═══ Information ═══

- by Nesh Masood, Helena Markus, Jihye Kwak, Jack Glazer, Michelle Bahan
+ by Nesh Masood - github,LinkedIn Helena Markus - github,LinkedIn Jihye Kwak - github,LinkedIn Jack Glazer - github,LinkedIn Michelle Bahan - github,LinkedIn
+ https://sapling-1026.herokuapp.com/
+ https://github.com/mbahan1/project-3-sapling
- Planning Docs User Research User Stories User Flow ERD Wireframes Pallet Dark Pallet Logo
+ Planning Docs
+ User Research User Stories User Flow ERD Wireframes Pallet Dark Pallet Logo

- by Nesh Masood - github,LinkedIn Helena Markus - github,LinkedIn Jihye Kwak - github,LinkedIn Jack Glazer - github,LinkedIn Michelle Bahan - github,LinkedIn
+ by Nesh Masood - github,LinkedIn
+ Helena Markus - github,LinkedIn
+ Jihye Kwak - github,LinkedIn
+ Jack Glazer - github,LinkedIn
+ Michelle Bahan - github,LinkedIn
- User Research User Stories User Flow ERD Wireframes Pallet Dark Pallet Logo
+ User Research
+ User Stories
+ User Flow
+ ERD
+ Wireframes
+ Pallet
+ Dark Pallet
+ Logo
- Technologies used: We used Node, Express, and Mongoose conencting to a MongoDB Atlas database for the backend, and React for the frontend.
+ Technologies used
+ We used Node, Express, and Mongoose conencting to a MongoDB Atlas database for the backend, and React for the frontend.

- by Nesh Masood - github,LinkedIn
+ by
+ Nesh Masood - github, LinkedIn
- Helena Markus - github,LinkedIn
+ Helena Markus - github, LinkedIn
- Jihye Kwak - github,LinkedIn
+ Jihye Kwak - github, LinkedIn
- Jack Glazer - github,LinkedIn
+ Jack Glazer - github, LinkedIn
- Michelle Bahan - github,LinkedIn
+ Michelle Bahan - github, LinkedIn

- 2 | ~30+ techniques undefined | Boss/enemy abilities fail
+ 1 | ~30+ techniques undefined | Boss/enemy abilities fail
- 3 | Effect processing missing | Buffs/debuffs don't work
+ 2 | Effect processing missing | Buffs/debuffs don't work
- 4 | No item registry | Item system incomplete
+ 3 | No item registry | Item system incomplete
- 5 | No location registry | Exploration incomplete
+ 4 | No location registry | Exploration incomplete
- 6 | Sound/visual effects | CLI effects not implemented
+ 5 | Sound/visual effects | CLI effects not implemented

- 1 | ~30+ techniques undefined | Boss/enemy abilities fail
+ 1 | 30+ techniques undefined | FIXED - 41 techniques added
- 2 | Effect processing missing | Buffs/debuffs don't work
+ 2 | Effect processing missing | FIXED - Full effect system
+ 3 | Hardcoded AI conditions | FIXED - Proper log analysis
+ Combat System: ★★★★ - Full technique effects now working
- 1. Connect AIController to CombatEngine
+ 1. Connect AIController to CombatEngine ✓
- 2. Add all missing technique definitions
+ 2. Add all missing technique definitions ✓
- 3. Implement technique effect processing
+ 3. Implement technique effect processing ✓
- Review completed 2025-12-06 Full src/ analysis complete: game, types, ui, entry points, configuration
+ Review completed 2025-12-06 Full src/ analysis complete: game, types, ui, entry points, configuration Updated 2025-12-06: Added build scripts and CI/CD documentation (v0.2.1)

═══

Give the data again in full, keeping every line as it was.

- by Nesh Masood, Helena Markus, Jihye Kwak, Jack Glazer, Michelle Bahan
+ by Nesh Masood - github,LinkedIn Helena Markus - github,LinkedIn Jihye Kwak - github,LinkedIn Jack Glazer - github,LinkedIn Michelle Bahan - github,LinkedIn
+ https://sapling-1026.herokuapp.com/
+ https://github.com/mbahan1/project-3-sapling
- Planning Docs User Research User Stories User Flow ERD Wireframes Pallet Dark Pallet Logo
+ Planning Docs
+ User Research User Stories User Flow ERD Wireframes Pallet Dark Pallet Logo

- by Nesh Masood - github,LinkedIn Helena Markus - github,LinkedIn Jihye Kwak - github,LinkedIn Jack Glazer - github,LinkedIn Michelle Bahan - github,LinkedIn
+ by Nesh Masood - github,LinkedIn
+ Helena Markus - github,LinkedIn
+ Jihye Kwak - github,LinkedIn
+ Jack Glazer - github,LinkedIn
+ Michelle Bahan - github,LinkedIn
- User Research User Stories User Flow ERD Wireframes Pallet Dark Pallet Logo
+ User Research
+ User Stories
+ User Flow
+ ERD
+ Wireframes
+ Pallet
+ Dark Pallet
+ Logo
- Technologies used: We used Node, Express, and Mongoose conencting to a MongoDB Atlas database for the backend, and React for the frontend.
+ Technologies used
+ We used Node, Express, and Mongoose conencting to a MongoDB Atlas database for the backend, and React for the frontend.

- by Nesh Masood - github,LinkedIn
+ by
+ Nesh Masood - github, LinkedIn
- Helena Markus - github,LinkedIn
+ Helena Markus - github, LinkedIn
- Jihye Kwak - github,LinkedIn
+ Jihye Kwak - github, LinkedIn
- Jack Glazer - github,LinkedIn
+ Jack Glazer - github, LinkedIn
- Michelle Bahan - github,LinkedIn
+ Michelle Bahan - github, LinkedIn

- 2 | ~30+ techniques undefined | Boss/enemy abilities fail
+ 1 | ~30+ techniques undefined | Boss/enemy abilities fail
- 3 | Effect processing missing | Buffs/debuffs don't work
+ 2 | Effect processing missing | Buffs/debuffs don't work
- 4 | No item registry | Item system incomplete
+ 3 | No item registry | Item system incomplete
- 5 | No location registry | Exploration incomplete
+ 4 | No location registry | Exploration incomplete
- 6 | Sound/visual effects | CLI effects not implemented
+ 5 | Sound/visual effects | CLI effects not implemented

- 1 | ~30+ techniques undefined | Boss/enemy abilities fail
+ 1 | 30+ techniques undefined | FIXED - 41 techniques added
- 2 | Effect processing missing | Buffs/debuffs don't work
+ 2 | Effect processing missing | FIXED - Full effect system
+ 3 | Hardcoded AI conditions | FIXED - Proper log analysis
+ Combat System: ★★★★ - Full technique effects now working
- 1. Connect AIController to CombatEngine
+ 1. Connect AIController to CombatEngine ✓
- 2. Add all missing technique definitions
+ 2. Add all missing technique definitions ✓
- 3. Implement technique effect processing
+ 3. Implement technique effect processing ✓
- Review completed 2025-12-06 Full src/ analysis complete: game, types, ui, entry points, configuration
+ Review completed 2025-12-06 Full src/ analysis complete: game, types, ui, entry points, configuration Updated 2025-12-06: Added build scripts and CI/CD documentation (v0.2.1)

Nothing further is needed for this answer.